The last decade’s growing interest in deep learning was triggered by the proven capacity of neural networks in computer vision tasks. If you train a neural network with enough labeled photos of cats and dogs, it will be able to find recurring patterns in each category and classify unseen images with decent accuracy.

What else can you do with an image classifier?

In 2019, a group of cybersecurity researchers wondered if they could treat security threat detection as an image classification problem. Their intuition proved to be well-placed, and they were able to create a machine learning model that could detect malware based on images created from the content of application files.
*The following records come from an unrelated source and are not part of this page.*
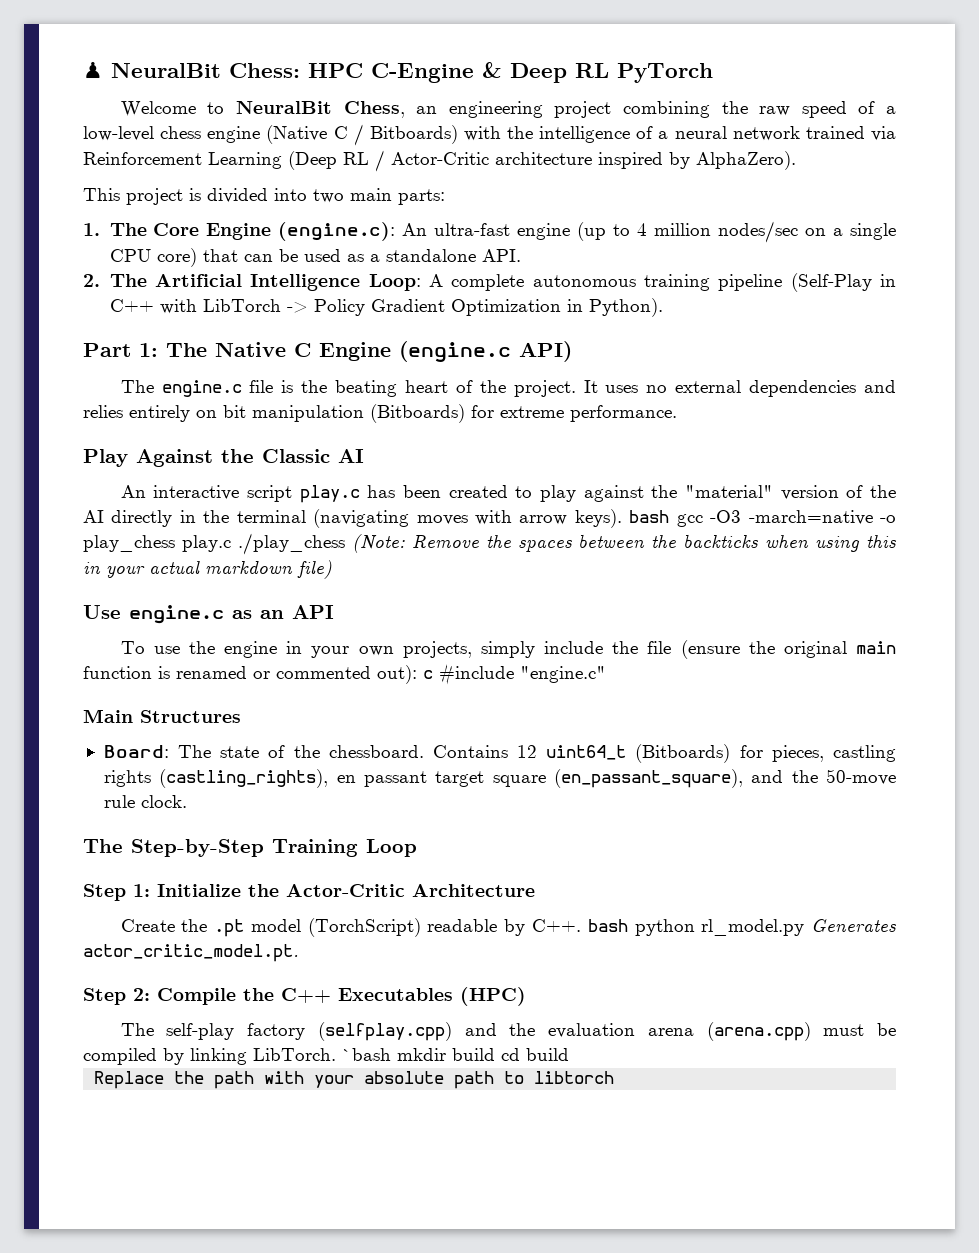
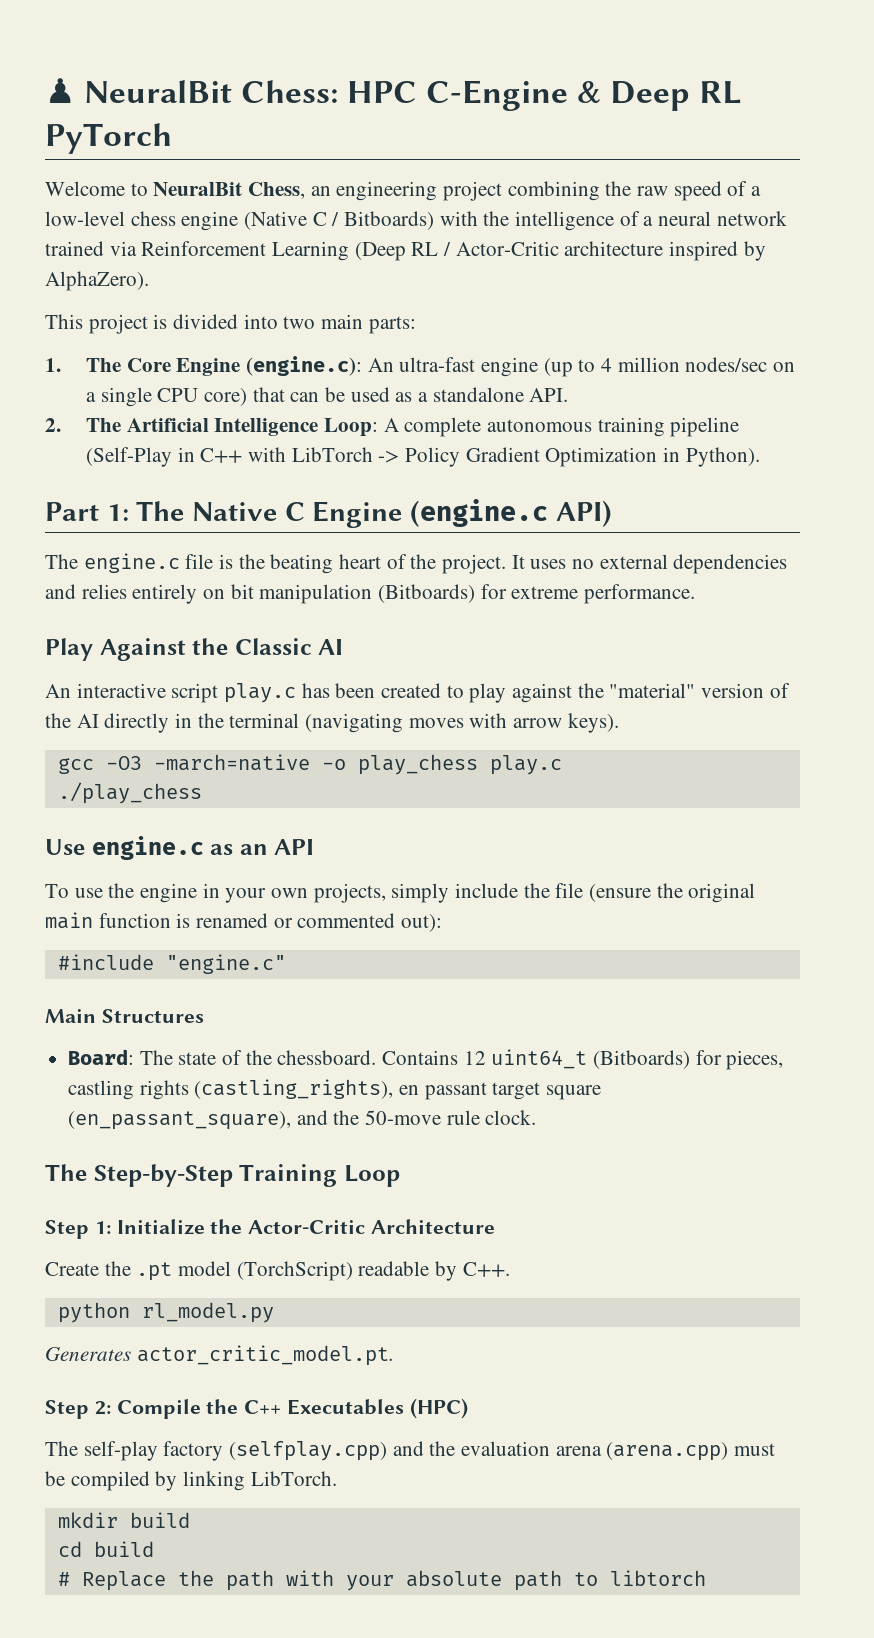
- An interactive script play.c has been created to play against the "material" version of the AI directly in the terminal (navigating moves with arrow keys). bash gcc -O3 -march=native -o play_chess play.c ./play_chess (Note: Remove the spaces between the backticks when using this in your actual markdown file)
+ An interactive script play.c has been created to play against the "material" version of the AI directly in the terminal (navigating moves with arrow keys).
+ gcc -O3 -march=native -o play_chess play.c
+ ./play_chess
- To use the engine in your own projects, simply include the file (ensure the original main function is renamed or commented out): c #include "engine.c"
+ To use the engine in your own projects, simply include the file (ensure the original main function is renamed or commented out):
+ #include "engine.c"
- Create the .pt model (TorchScript) readable by C++. bash python rl_model.py Generates actor_critic_model.pt.
+ Create the .pt model (TorchScript) readable by C++.
+ python rl_model.py
+ Generates actor_critic_model.pt.
- The self-play factory (selfplay.cpp) and the evaluation arena (arena.cpp) must be compiled by linking LibTorch. `bash mkdir build cd build
+ The self-play factory (selfplay.cpp) and the evaluation arena (arena.cpp) must be compiled by linking LibTorch.
+ mkdir build
+ cd build
- Replace the path with your absolute path to libtorch
+ # Replace the path with your absolute path to libtorch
A year later, the same technique was used to develop a machine learning system that detects phishing websites.

The combination of binary visualization and machine learning is a powerful technique that can provide new solutions to old problems. It is showing promise in cybersecurity, but it could also be applied to other domains.

Detecting malware with deep learning

The traditional way to detect malware is to search files for known signatures of malicious payloads. Malware detectors maintain a database of virus definitions which include opcode sequences or code snippets, and they search new files for the presence of these signatures. Unfortunately, malware developers can easily circumvent such detection methods using different techniques such as obfuscating their code or using polymorphism techniques to mutate their code at runtime.

Dynamic analysis tools try to detect malicious behavior during runtime, but they are slow and require the setup of a sandbox environment to test suspicious programs.

In recent years, researchers have also tried a range of machine learning techniques to detect malware. These ML models have managed to make progress on some of the challenges of malware detection, including code obfuscation. But they present new challenges, including the need to learn too many features and a virtual environment to analyze the target samples.

Binary visualization can redefine malware detection by turning it into a computer vision problem. In this methodology, files are run through algorithms that transform binary and ASCII values to color codes.

In a paper published in 2019, researchers at the University of Plymouth and the University of Peloponnese showed that when benign and malicious files were visualized using this method, new patterns emerge that separate malicious and safe files. These differences would have gone unnoticed using classic malware detection methods.